Cada reacción que el hombre experimenta es una lucha contra el tiempo. Inconscientemente, éste trata de destruir lo que más estima, sin tener presente que el tiempo todo lo envuelve y a todos repite la misma frase: — «Espera, espera, espera».
Eso es lo que dice el tiempo con su lenguaje magnífico a los que desesperan; a los que pretenden someterlo a su antojo; a los que quieren que las cosas se hagan cuando se les ocurre o cuando se proponen hacerlas.
¿Qué misterio es ése, que nadie o muy pocos pueden desentrañar, que hace doblar la rodilla de los hombres mientras siguen su marcha por el mundo, caminando y pensando, incapaces de resolver sus problemas? El tiempo; el tiempo que se dejó escapar en tanto que la vida transcurría en el vacío de la trivialidad. De ahí que luego, cuando el hombre quiere reclamar ese tiempo buscando recuperarlo, éste, con imperturbable gesto le responde implacable: – «Espera, espera, espera. Así como -en otras oportunidades me dejaste pasar, espera ahora a que vuelva. Entonces te ayudaré».
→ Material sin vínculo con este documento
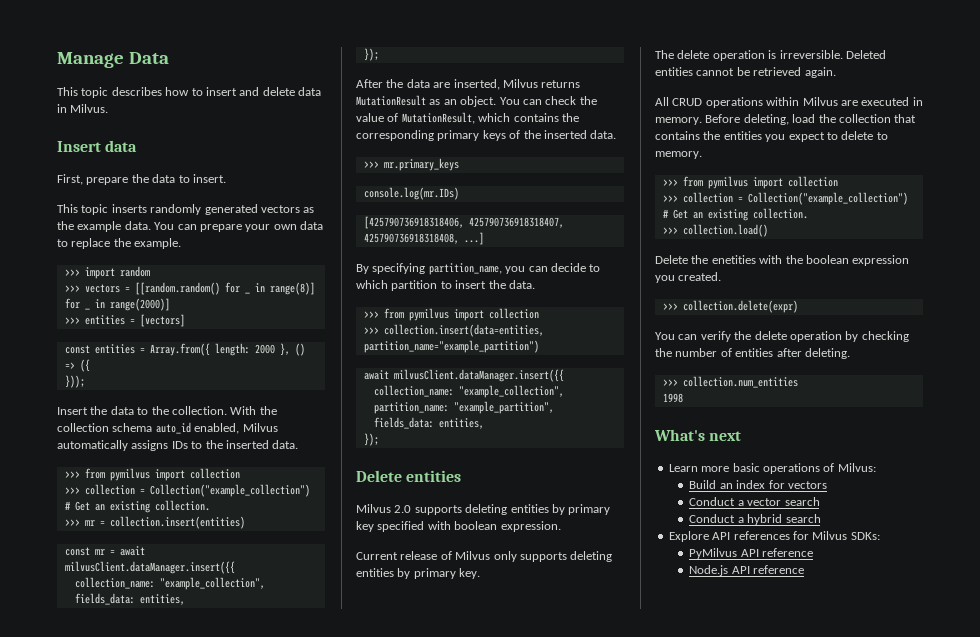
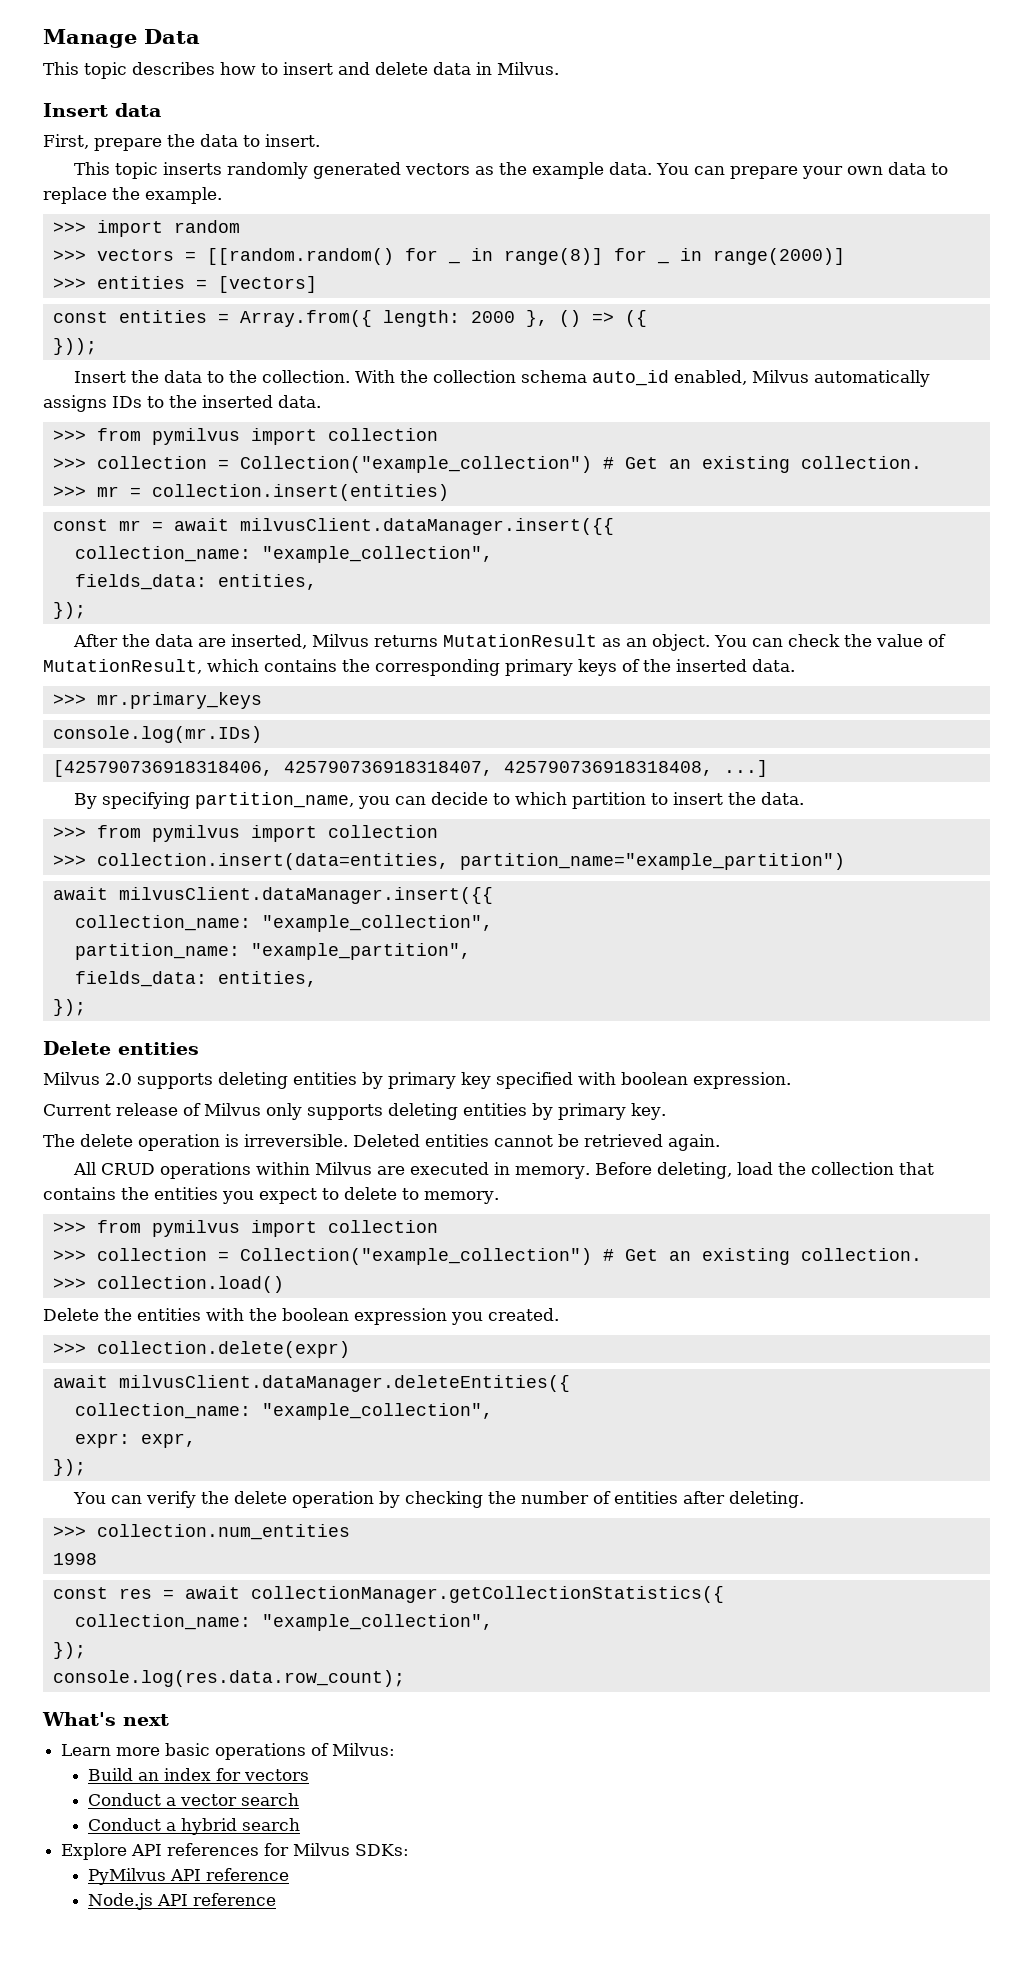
[711,255,756,264] enetities -> [137,1308,201,1321] entities
(798, 306) none -> [52,1375,570,1392] [74,1403,493,1420] [74,1433,196,1448] [52,1459,86,1476] // await milvusClient.dataManager.deleteEntities({ // collection_name: "example_collection", // expr: expr, // });
(683, 398) none -> [52,1586,724,1603] [74,1614,493,1631] [52,1642,86,1659] [52,1670,405,1687] // const res = await collectionManager.getCollectionStatistics({ // collection_name: "example_collection", // }); // console.log(res.data.row_count);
Hay que marchar, pues, con el tiempo, y, de ser posible, aventajarlo, porque a éste le agrada que lo aventajen; le agrada que a su llegada haya alguien esperándolo con los brazos abiertos, en vez de hallar desierto el lugar que cada uno debería ocupar.
En miles de siglos no se ha sabido comprender el significado que entraña el tiempo, y éste se ha perdido y seguirá perdiéndose mientras el hombre no se convenza de que hay que seguirlo de cerca y aun adelantarse a él.
He aquí, en síntesis, el drama que vive el mundo y que vive el hombre en particular: el drama del tiempo.
Quien logra alcanzar la inteligencia del tiempo se sitúa en el centro de la eternidad; ya no desespera con el tiempo físico ni agita su espíritu perturbándolo con cosas pueriles o sin importancia, sino que lo serena y lo vigoriza, centralizando su ser en esa posición de permanencia en el tiempo.